* Dataset:
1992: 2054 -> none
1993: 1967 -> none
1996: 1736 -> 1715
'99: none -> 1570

---

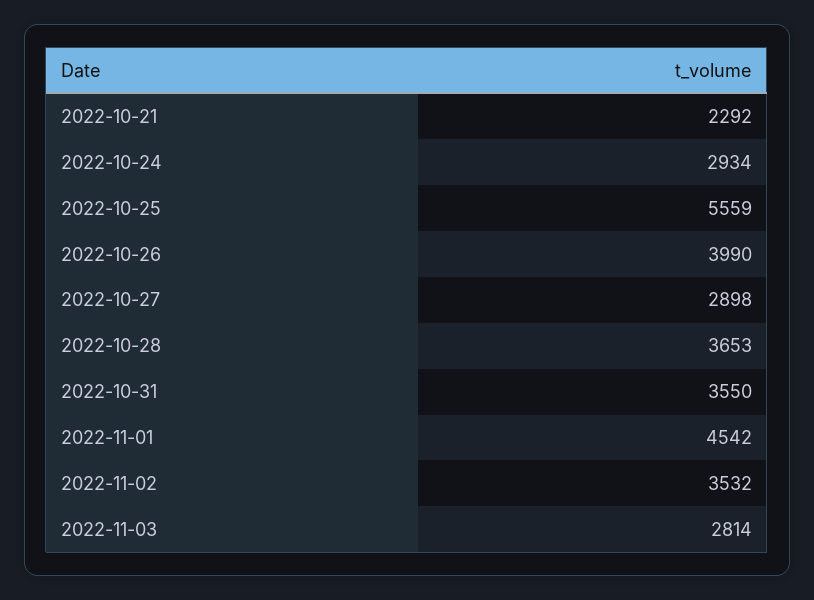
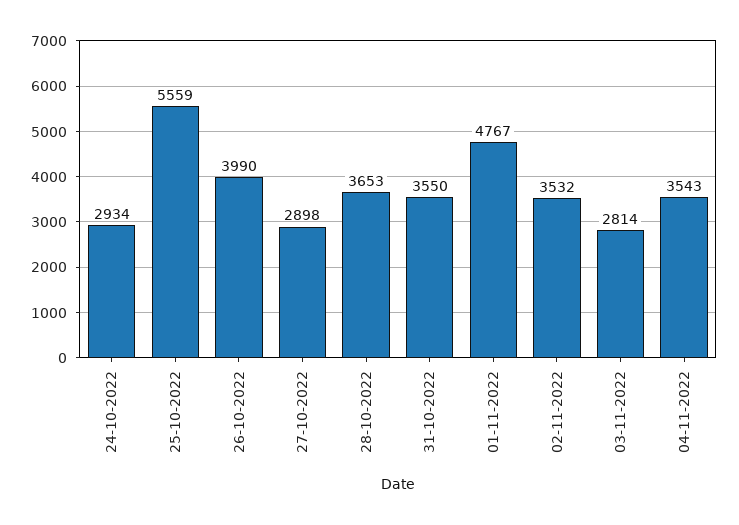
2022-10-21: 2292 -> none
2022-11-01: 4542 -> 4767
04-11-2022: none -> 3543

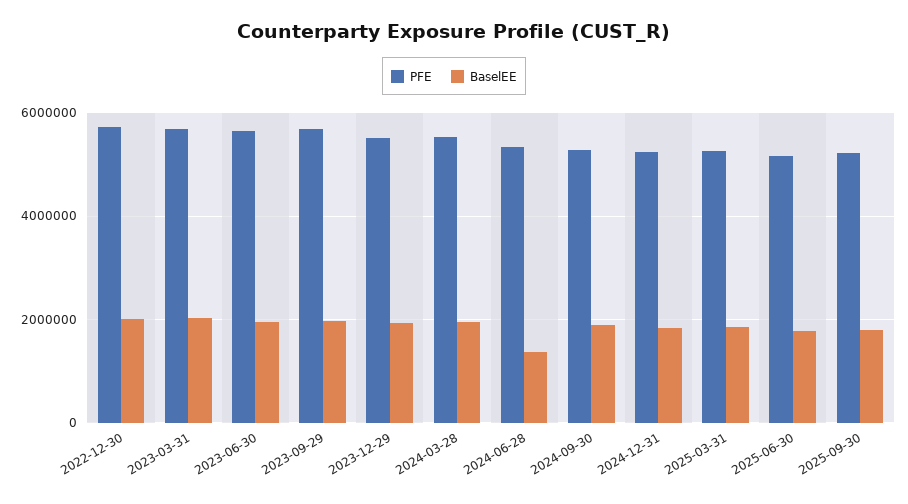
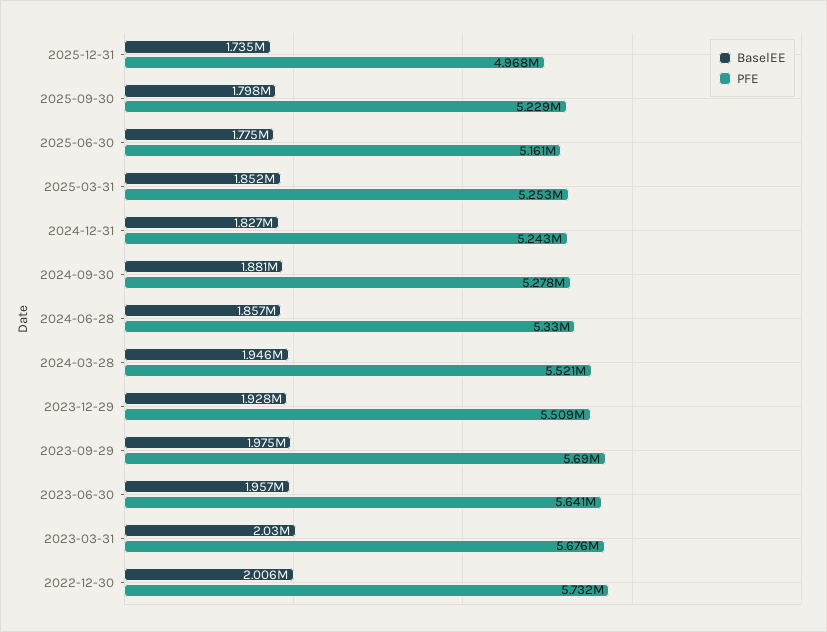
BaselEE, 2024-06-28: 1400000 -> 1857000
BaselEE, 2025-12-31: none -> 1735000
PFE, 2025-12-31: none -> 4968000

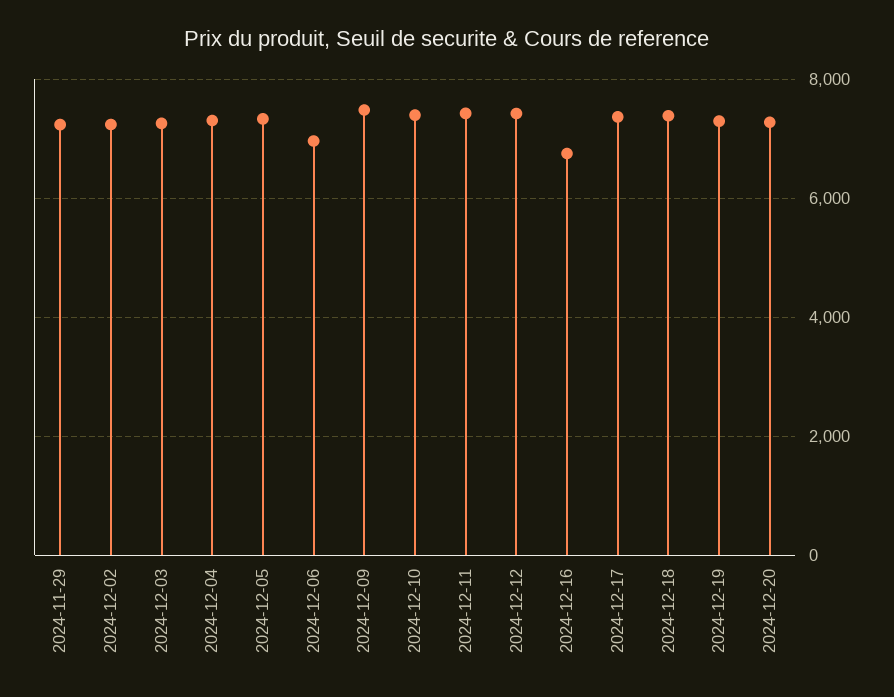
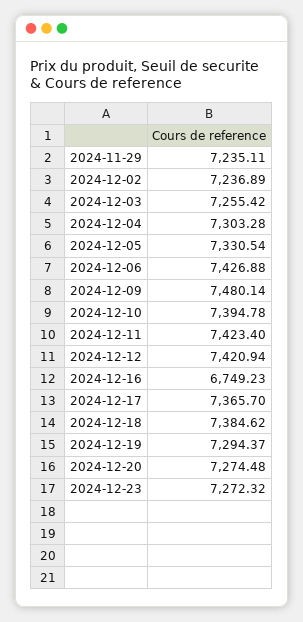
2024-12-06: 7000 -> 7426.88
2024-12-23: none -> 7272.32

...

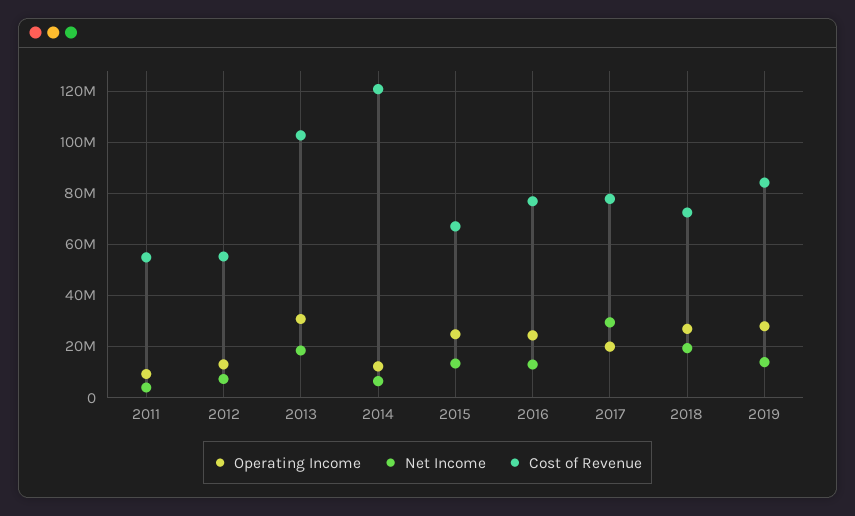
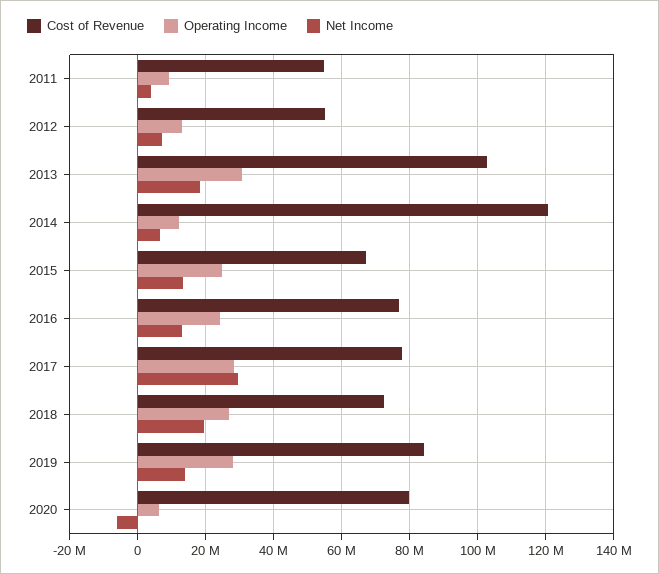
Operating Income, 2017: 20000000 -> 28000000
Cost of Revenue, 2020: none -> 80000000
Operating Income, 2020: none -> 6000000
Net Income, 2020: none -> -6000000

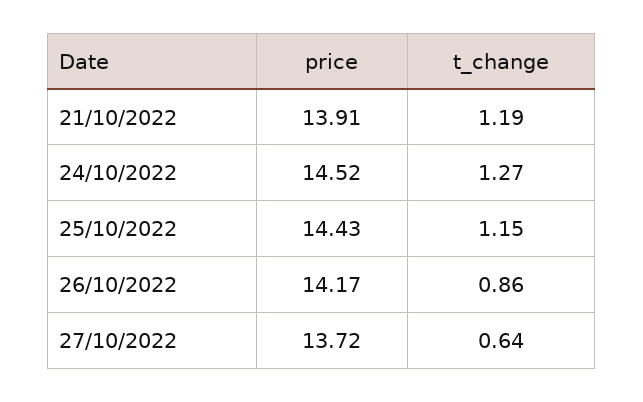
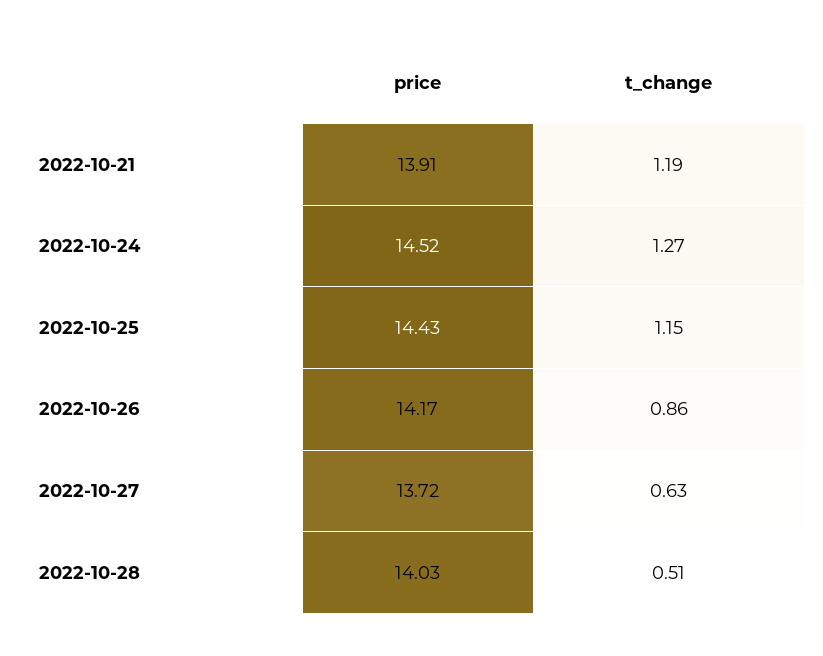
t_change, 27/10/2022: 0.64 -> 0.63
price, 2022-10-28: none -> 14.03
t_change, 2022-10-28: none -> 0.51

* The problem:
Select and copy every line of the material that holds the string "Income".

* Your response:
Operating Income, 2017: 20000000 -> 28000000
Operating Income, 2020: none -> 6000000
Net Income, 2020: none -> -6000000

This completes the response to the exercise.